▶

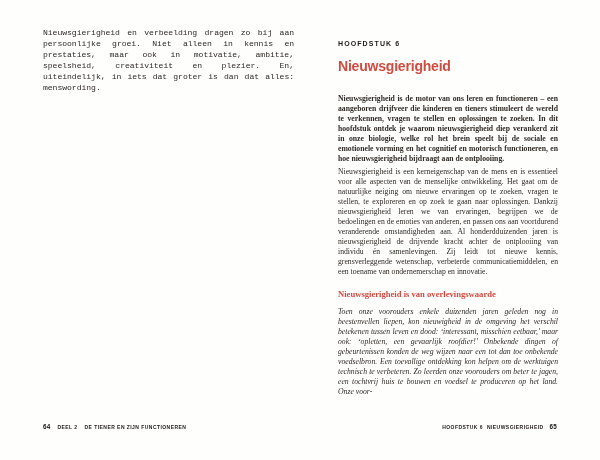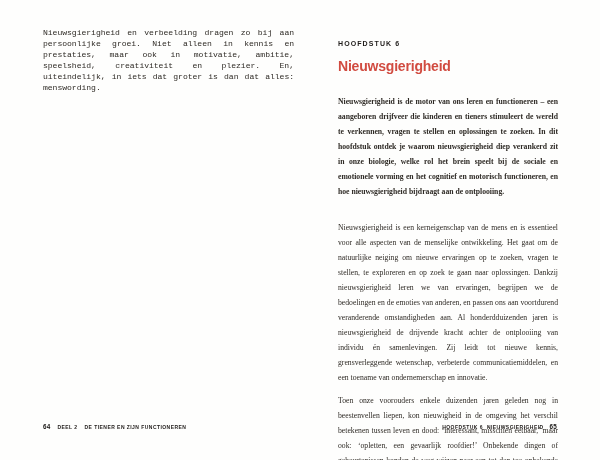--- a/index.html
+++ b/index.html
@@ -41,7 +41,7 @@
     color:var(--accent);
   }
   .body-par{
-    margin:0;font-size:7.7px;line-height:15px;text-align:justify;
+    margin:0;font-size:7.7px;line-height:10px;text-align:justify;
     letter-spacing:0;
   }
   .intro{margin-top:20px;font-weight:700;}

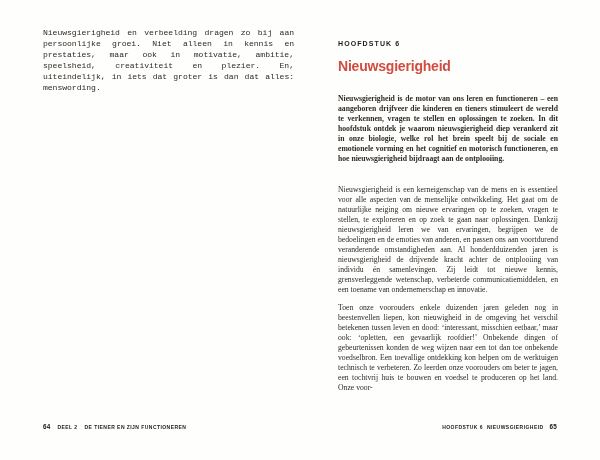--- a/index.html
+++ b/index.html
@@ -45,7 +45,7 @@
     letter-spacing:0;
   }
   .intro{margin-top:20px;font-weight:700;}
-  .par2{margin-top:21px;}
+  .par2{margin-top:3px;}
   .section-heading{
     margin-top:12px;
     font-size:8.6px;font-weight:700;color:var(--accent);

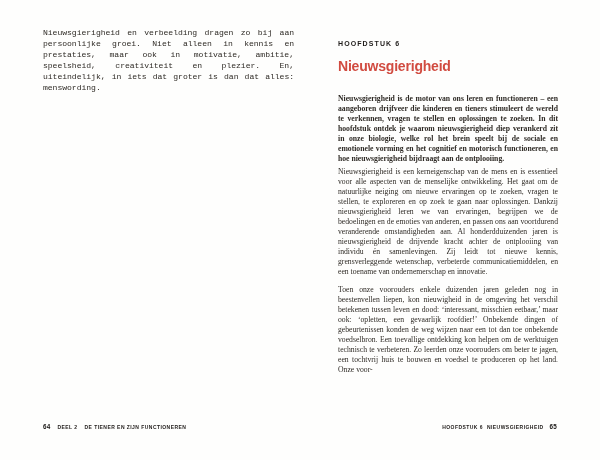--- a/index.html
+++ b/index.html
@@ -87,6 +87,7 @@
     <div class="chapter-title">Nieuwsgierigheid</div>
     <p class="body-par intro">Nieuwsgierigheid is de motor van ons leren en functioneren – een aangeboren drijfveer die kinderen en tieners stimuleert de wereld te verkennen, vragen te stellen en oplossingen te zoeken. In dit hoofdstuk ontdek je waarom nieuwsgierigheid diep verankerd zit in onze biologie, welke rol het brein speelt bij de sociale en emotionele vorming en het cognitief en motorisch functioneren, en hoe nieuwsgierigheid bijdraagt aan de ontplooiing.</p>
     <p class="body-par par2">Nieuwsgierigheid is een kerneigenschap van de mens en is essentieel voor alle aspecten van de menselijke ontwikkeling. Het gaat om de natuurlijke neiging om nieuwe ervaringen op te zoeken, vragen te stellen, te exploreren en op zoek te gaan naar oplossingen. Dankzij nieuwsgierigheid leren we van ervaringen, begrijpen we de bedoelingen en de emoties van anderen, en passen ons aan voortdurend veranderende omstandigheden aan. Al honderdduizenden jaren is nieuwsgierigheid de drijvende kracht achter de ontplooiing van individu én samenlevingen. Zij leidt tot nieuwe kennis, grensverleggende wetenschap, verbeterde communicatiemiddelen, en een toename van ondernemerschap en innovatie.</p>
+    <div class="section-heading">Nieuwsgierigheid is van overlevingswaarde</div>
     <p class="body-par par3">Toen onze voorouders enkele duizenden jaren geleden nog in beestenvellen liepen, kon nieuwigheid in de omgeving het verschil betekenen tussen leven en dood: ‘interessant, misschien eetbaar,’ maar ook: ‘opletten, een gevaarlijk roofdier!’ Onbekende dingen of gebeurtenissen konden de weg wijzen naar een tot dan toe onbekende voedselbron. Een toevallige ontdekking kon helpen om de werktuigen technisch te verbeteren. Zo leerden onze voorouders om beter te jagen, een tochtvrij huis te bouwen en voedsel te produceren op het land. Onze voor-</p>
   </div>
 

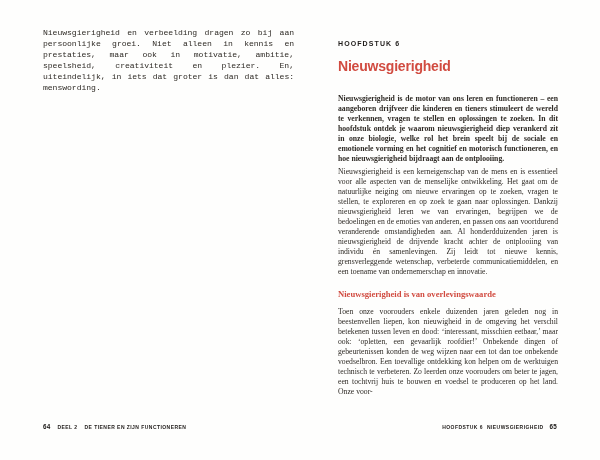--- a/index.html
+++ b/index.html
@@ -51,7 +51,7 @@
     font-size:8.6px;font-weight:700;color:var(--accent);
     letter-spacing:0;
   }
-  .par3{margin-top:8px;}
+  .par3{margin-top:8px;font-style:italic;}
 
   
   .footer{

◀

§ **TASK TO COMPLETE**
Transcribe all records verbatim and omit each image.

§ **EXERCISE ANSWER**
--- a/index.html
+++ b/index.html
@@ -41,7 +41,7 @@
     color:var(--accent);
   }
   .body-par{
-    margin:0;font-size:7.7px;line-height:15px;text-align:justify;
+    margin:0;font-size:7.7px;line-height:10px;text-align:justify;
     letter-spacing:0;
   }
   .intro{margin-top:20px;font-weight:700;}

--- a/index.html
+++ b/index.html
@@ -45,7 +45,7 @@
     letter-spacing:0;
   }
   .intro{margin-top:20px;font-weight:700;}
-  .par2{margin-top:21px;}
+  .par2{margin-top:3px;}
   .section-heading{
     margin-top:12px;
     font-size:8.6px;font-weight:700;color:var(--accent);

--- a/index.html
+++ b/index.html
@@ -87,6 +87,7 @@
     <div class="chapter-title">Nieuwsgierigheid</div>
     <p class="body-par intro">Nieuwsgierigheid is de motor van ons leren en functioneren – een aangeboren drijfveer die kinderen en tieners stimuleert de wereld te verkennen, vragen te stellen en oplossingen te zoeken. In dit hoofdstuk ontdek je waarom nieuwsgierigheid diep verankerd zit in onze biologie, welke rol het brein speelt bij de sociale en emotionele vorming en het cognitief en motorisch functioneren, en hoe nieuwsgierigheid bijdraagt aan de ontplooiing.</p>
     <p class="body-par par2">Nieuwsgierigheid is een kerneigenschap van de mens en is essentieel voor alle aspecten van de menselijke ontwikkeling. Het gaat om de natuurlijke neiging om nieuwe ervaringen op te zoeken, vragen te stellen, te exploreren en op zoek te gaan naar oplossingen. Dankzij nieuwsgierigheid leren we van ervaringen, begrijpen we de bedoelingen en de emoties van anderen, en passen ons aan voortdurend veranderende omstandigheden aan. Al honderdduizenden jaren is nieuwsgierigheid de drijvende kracht achter de ontplooiing van individu én samenlevingen. Zij leidt tot nieuwe kennis, grensverleggende wetenschap, verbeterde communicatiemiddelen, en een toename van ondernemerschap en innovatie.</p>
+    <div class="section-heading">Nieuwsgierigheid is van overlevingswaarde</div>
     <p class="body-par par3">Toen onze voorouders enkele duizenden jaren geleden nog in beestenvellen liepen, kon nieuwigheid in de omgeving het verschil betekenen tussen leven en dood: ‘interessant, misschien eetbaar,’ maar ook: ‘opletten, een gevaarlijk roofdier!’ Onbekende dingen of gebeurtenissen konden de weg wijzen naar een tot dan toe onbekende voedselbron. Een toevallige ontdekking kon helpen om de werktuigen technisch te verbeteren. Zo leerden onze voorouders om beter te jagen, een tochtvrij huis te bouwen en voedsel te produceren op het land. Onze voor-</p>
   </div>
 

--- a/index.html
+++ b/index.html
@@ -51,7 +51,7 @@
     font-size:8.6px;font-weight:700;color:var(--accent);
     letter-spacing:0;
   }
-  .par3{margin-top:8px;}
+  .par3{margin-top:8px;font-style:italic;}
 
   
   .footer{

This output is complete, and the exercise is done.